His chest rumbled beneath her cheek, a deep vibration she felt more than heard. Amusement, she thought. Or agreement. The sound of it buzzed through her bones.
Then she went still.
"I want to stay on Earth, though." The words came out quieter. "I have people I need to take care of. My family. Aria, Angelo... I can't leave them."
He tipped his head, studying her face. "If you allow it," he said slowly, "I will stay here. On Earth. With you."
She blinked. "Can you do that? Won't your... masters object?"
"The High Arbiter will have no choice but to agree. A bonded warrior cannot be separated from his mate. It is law." His voice was matter-of-fact. "It will not be easy. We will need a safe location, somewhere I can remain hidden. The Marak has resources for this. They have concealed others before."
"Others?"
"Bonded pairs who wished to remain outside my home planet. It is... not common. But it happens." He paused. "I will stay hidden from the humans. I am very good at hiding. I do not need much. And human food..." Another pause, considering. "The creatures on this planet are palatable."
She snorted. "Palatable. High praise."
"Besides." His hand curved around the back of her neck, possessive and gentle. "I will be able to protect you." A pause. "Not that you need it."
She smiled at that and thought about the impossibility of it all: an alien warrior living in secret on Earth, hiding from humans, eating whatever "palatable creatures" he could find.
The logistics alone were a nightmare. Where would he stay?
How would they explain him? What happened when someone inevitably saw an eight-foot predator stalking through the shadows?

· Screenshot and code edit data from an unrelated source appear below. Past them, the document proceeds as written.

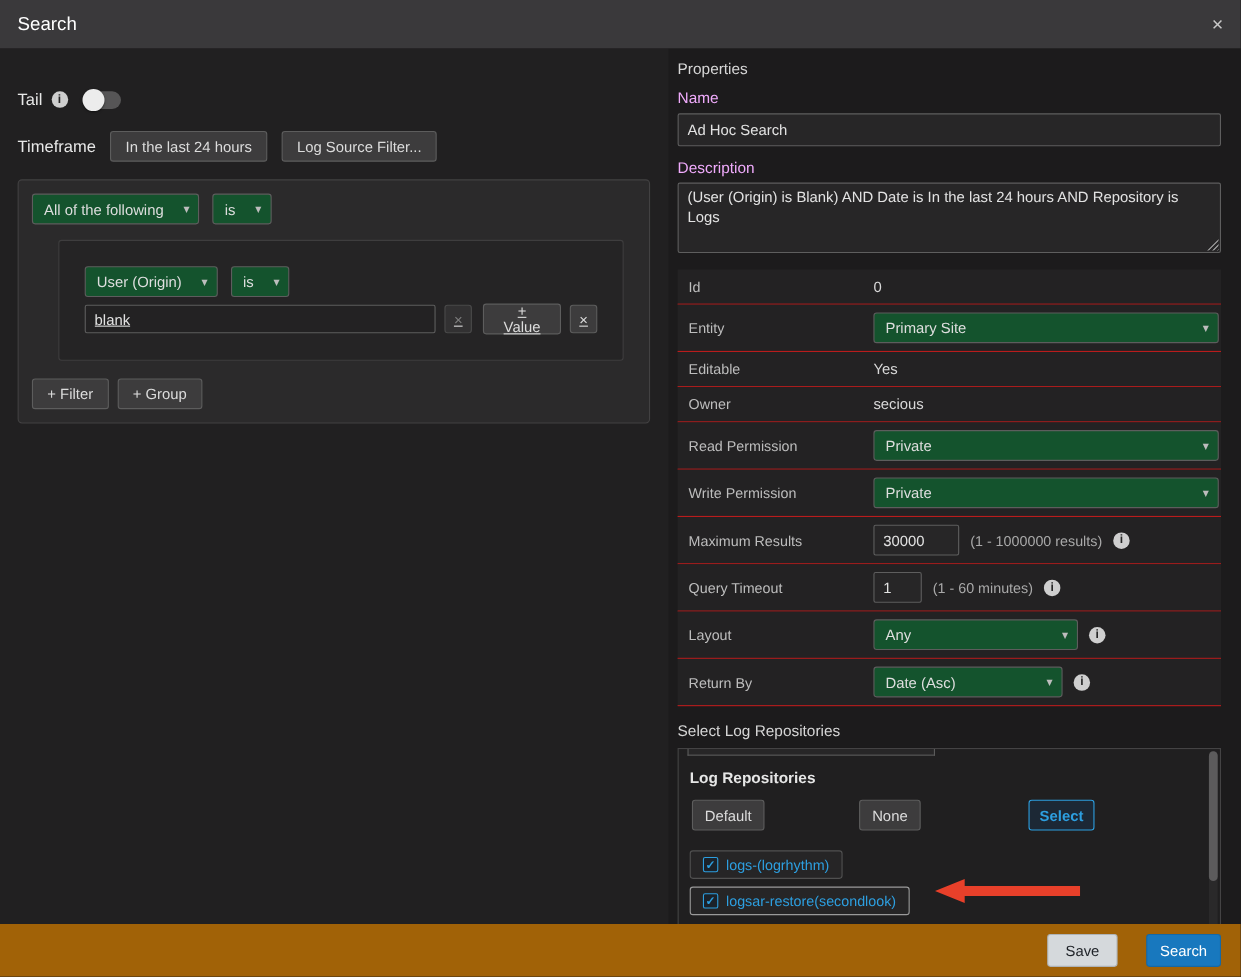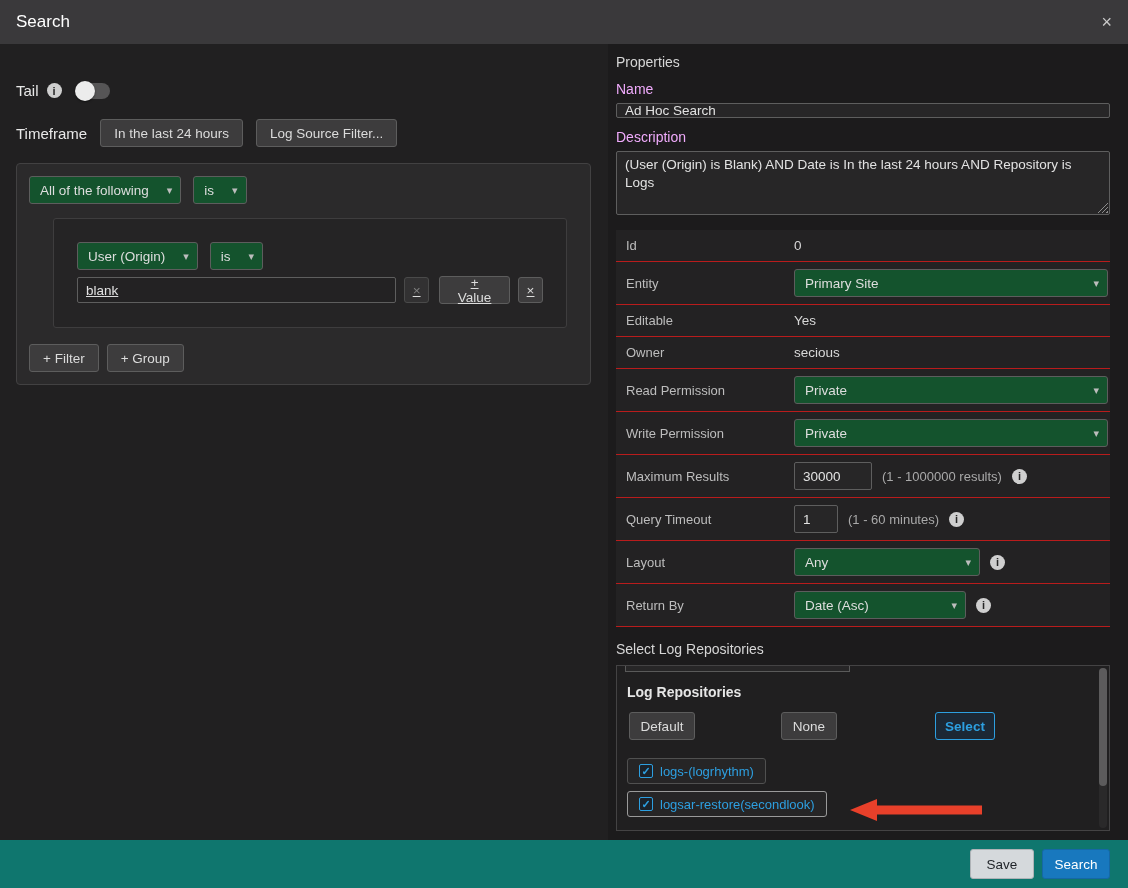--- a/index.html
+++ b/index.html
@@ -78,21 +78,21 @@
     margin: 14px 12px 0 24px; background: #252425; border: 1px solid #3e3d3e;
     border-radius: 3px; padding: 23px; width: 514px;
   }
   .nested-group .value-row { margin-top: 6px; display: flex; align-items: center; text-decoration: underline; }
   .value-input { width: 334px; height: 26px; background: #232223; }
   .fg-buttons { margin-top: 16px; display: flex; gap: 8px; }
 
   
   .section-heading { font-size: 14px; color: #d6d6d6; margin-top: 4px; }
   .field-label { font-size: 14px; color: #f0abfc; margin-top: 11px; }
-  .full-input { width: 100%; height: 15px; margin-top: 6px; display: block; }
+  .full-input { width: 100%; height: 30px; margin-top: 6px; display: block; }
   .textarea-wrap { position: relative; margin-top: 6px; }
   .textarea { width: 100%; height: 64px; resize: none; display: block; line-height: 1.35; }
   .grip {
     position: absolute; right: 2px; bottom: 2px; width: 11px; height: 11px;
     background: repeating-linear-gradient(135deg, transparent 0 2px, #8d8d8d 2px 3px);
     clip-path: polygon(100% 0, 100% 100%, 0 100%);
   }
 
   .prop-table { margin-top: 15px; }
   .prow {
@@ -146,23 +146,23 @@
   .repo-scroll-thumb {
     position: absolute; top: 0; left: 0; width: 8px; height: 74%;
     background: #5c5b5c; border-radius: 4px;
   }
 
   
   .annotation-arrow { position: absolute; left: 850px; top: 798px; width: 132px; height: 24px; }
 
   
   .footer {
-    height: 48px; flex: 0 0 48px; background: #0f766e;
+    height: 48px; flex: 0 0 48px; background: #a16207;
     display: flex; align-items: center; justify-content: flex-end;
-    gap: 8px; padding-right: 18px;
+    gap: 26px; padding-right: 18px;
   }
   .btn.save-btn { background: #d5d9dc; border-color: #aeb3b7; color: #1e2227; width: 64px; height: 30px; }
   .btn.search-btn { background: #1878be; border-color: #1568a5; color: #ffffff; width: 68px; height: 30px; }
 </style>
 </head>
 <body>
 
 <div class="window">
 
   <div class="titlebar">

But she also thought about waking up like this.
His body curved around hers, his presence a constant warmth in the back of her mind.
Having him there when the nightmares came, when the world felt too heavy, when she needed someone who understood what it meant to be built for violence and trying to be more.
"Okay," she said.
He went very still. "Okay?"
"Stay. On Earth. With me." She turned in his arms, looked up at his scarred, alien face. "We'll figure out the rest."
Through the bond, she felt his response; a surge of emotion so intense it stole her breath. Joy and relief and a fierce, burning protectiveness that wrapped around her like armor.
He pressed his forehead to hers, his skin fever-warm against her own.
"Yes," he said, the word a low growl beneath the English. "We will figure out the rest."